How Public Institutions Should Reach Out Proactively to the Public
November 21, 2014
Afraid of making mistakes that would damage their reputation, many governmental institutions are often daunted when it comes to tapping into conversations and addressing public concerns on social media. However, governmental institutions are missing out on important opportunities. What could really make the difference is for public institutions to reach out proactively to the public, and go a step beyond simply responding to their community’s complaints.
But how exactly do you bring this about?
We had an inspiring talk with Dieter Van Esch, Digital Director at Belgian communication agency RCA, that works for numerous governmental institutions. At our second Engagor Day in September of 2013, he also gave an eye-opening presentation about how Belgian pubic transportation company, De Lijn, kicked off on social media. He opened up about the issues governmental institutions struggle with on social and shared some practical tips with us on how governmental institutions should approach social media engagement.
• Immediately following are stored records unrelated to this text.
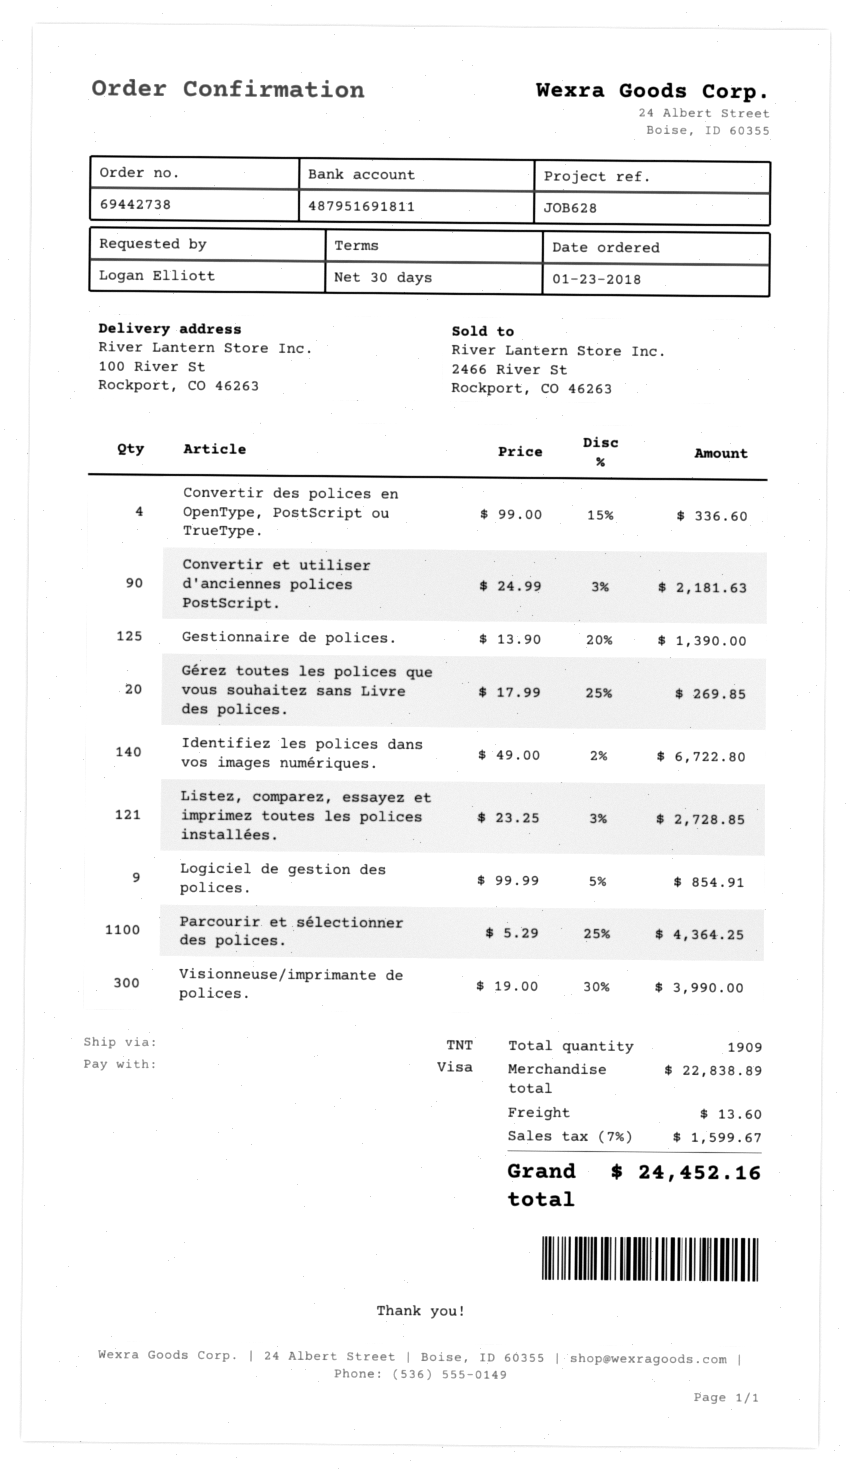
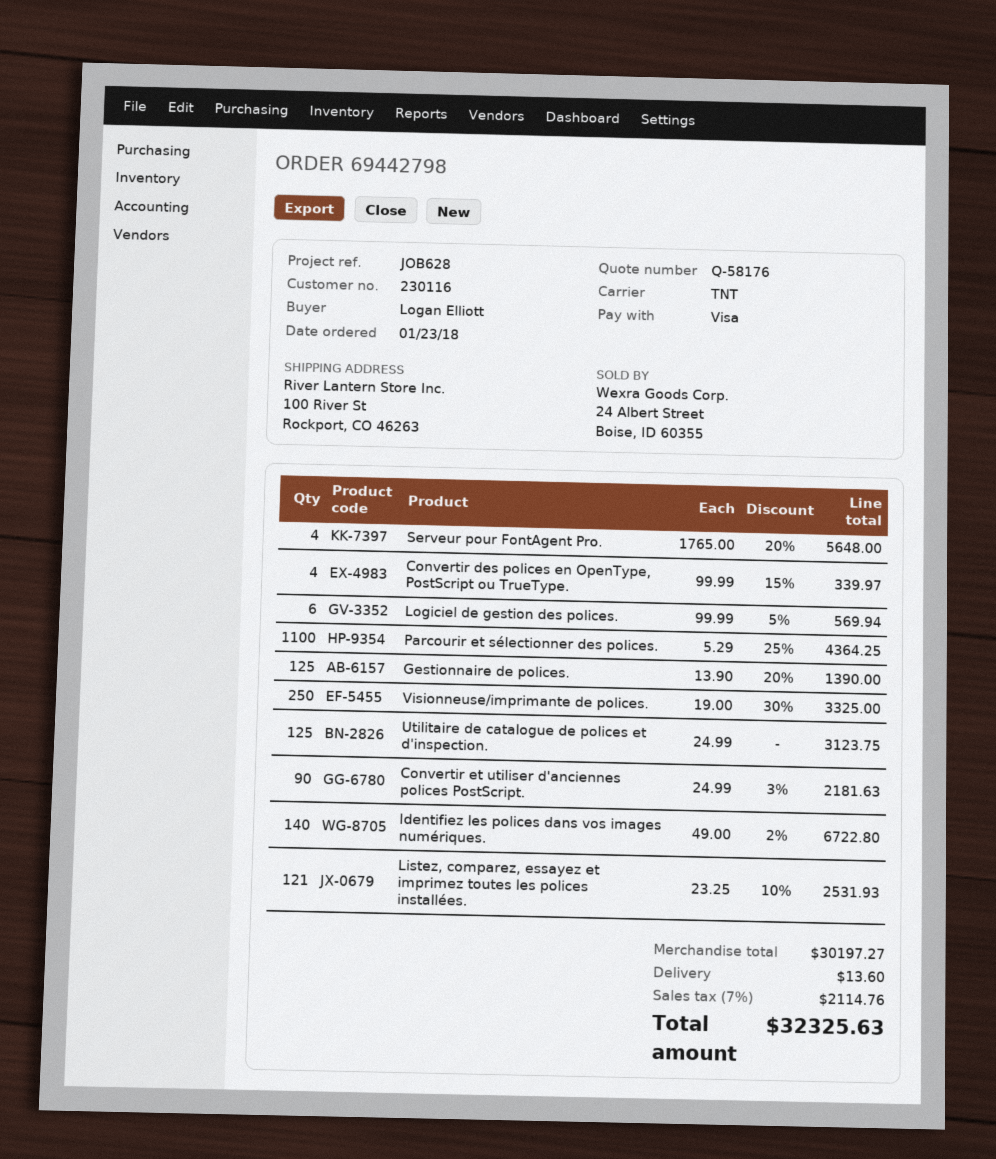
order number: 69442738 -> 69442798
Convertir des polices en OpenType, PostScript ou TrueType.: 4 x 99.00 - 15% = 336.60 -> 4 x 99.99 - 15% = 339.97
Gérez toutes les polices que vous souhaitez sans Livre des polices.: 20 x 17.99 - 25% = 269.85 -> none
Listez, comparez, essayez et imprimez toutes les polices installées.: 121 x 23.25 - 3% = 2728.85 -> 121 x 23.25 - 10% = 2531.93
Logiciel de gestion des polices.: 9 x 99.99 - 5% = 854.91 -> 6 x 99.99 - 5% = 569.94
Visionneuse/imprimante de polices.: 300 x 19.00 - 30% = 3990.00 -> 250 x 19.00 - 30% = 3325.00
Serveur pour FontAgent Pro.: none -> 4 x 1765.00 - 20% = 5648.00
Utilitaire de catalogue de polices et d'inspection.: none -> 125 x 24.99 = 3123.75
subtotal: 22838.89 -> 30197.27
tax: 7% = 1599.67 -> 7% = 2114.76
total: 24452.16 -> 32325.63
What holds governmental institutions back from engaging with their audience?
Governmental institutions often fear the vox populi, or the public voice. They are afraid of making mistakes that could ruin their reputation when responding to their community. Most of the time, they are concerned about the consequences. However, Dieter Van Esch strongly believes it’s important to change the mindset of public institutions:
“The public sector shouldn’t fear reaching out to the public. In each problem lies an opportunity. It’s up to your public institution to seize it.” – Dieter Van Esch, Digital Director at RCA
Governmental institutions shouldn’t fear responding and reaching out proactively on social media at all. According to Dieter, it truly is the most ideal place to address public concerns, manage your reputation, and strengthen it. Have no fear, in each problem lies an opportunity.
Introduce Structure and You Can Make Anything Work
What really helps governmental institutions ace engagement with their audience is providing structure. By introducing structure into a company, you can make anything work. Companies in general really need to have a structure in place to fall back on, so they can immediately feel more empowered to respond to complaints.
Once you ace social media engagement, don’t forget to share your own success stories to make them visible to the entire organization and show how your efforts are paying off.
To make sure social media runs even more smoothly, introduce two teams (i.e. a team that listens to incoming messages and a team that replies to social media mentions):
For every mention that comes in, analyze the type of mention first, and decide upon a concrete response.
To optimize the process of listening and responding, create flow sheets with standard replies or “scripts”. These replies have been approved in advance and help boost your social media team’s confidence.
For each question that isn’t yet accounted for with a script, create a new script to grasp the complete picture and respond seamlessly in the future.
The ‘listening’ team has a great responsibility: they not only analyze the social media messages that directly address the public institution, but also proactively look for interesting keywords and conversations to tap into.
Involve All Departments & Avoid Narrow-Mindedness
A great way to make sure you are on trend with relevant topics in the public sector is to organize monthly meetings with people from different departments in your company (HR, Sales, IT, and even your office manager). These people have a great overview of what truly matters at your company and what is relevant to your community. Leverage this valuable pool of precious information to proactively address your community’s issues.
Always ask yourself “why” you are publishing or responding to ensure you are meeting the right goals. If someone mentions your brand, take action. Don’t forget to include these scenarios in your response flow sheets. Make sure you understand what the relevant keywords are for your industry (e.g. health care, local government, public transport, etc.) and monitor them closely.
Bear in mind that every beginning has its ups and downs, especially when it comes to changing a company’s mindset. However, have faith in your employees that they will achieve your goals. Once you have managed to subdue the insecurities of your employees and boosted their confidence (e.g. by creating flow sheets and organizing monthly content meetings), reaching out proactively to the public will grow naturally.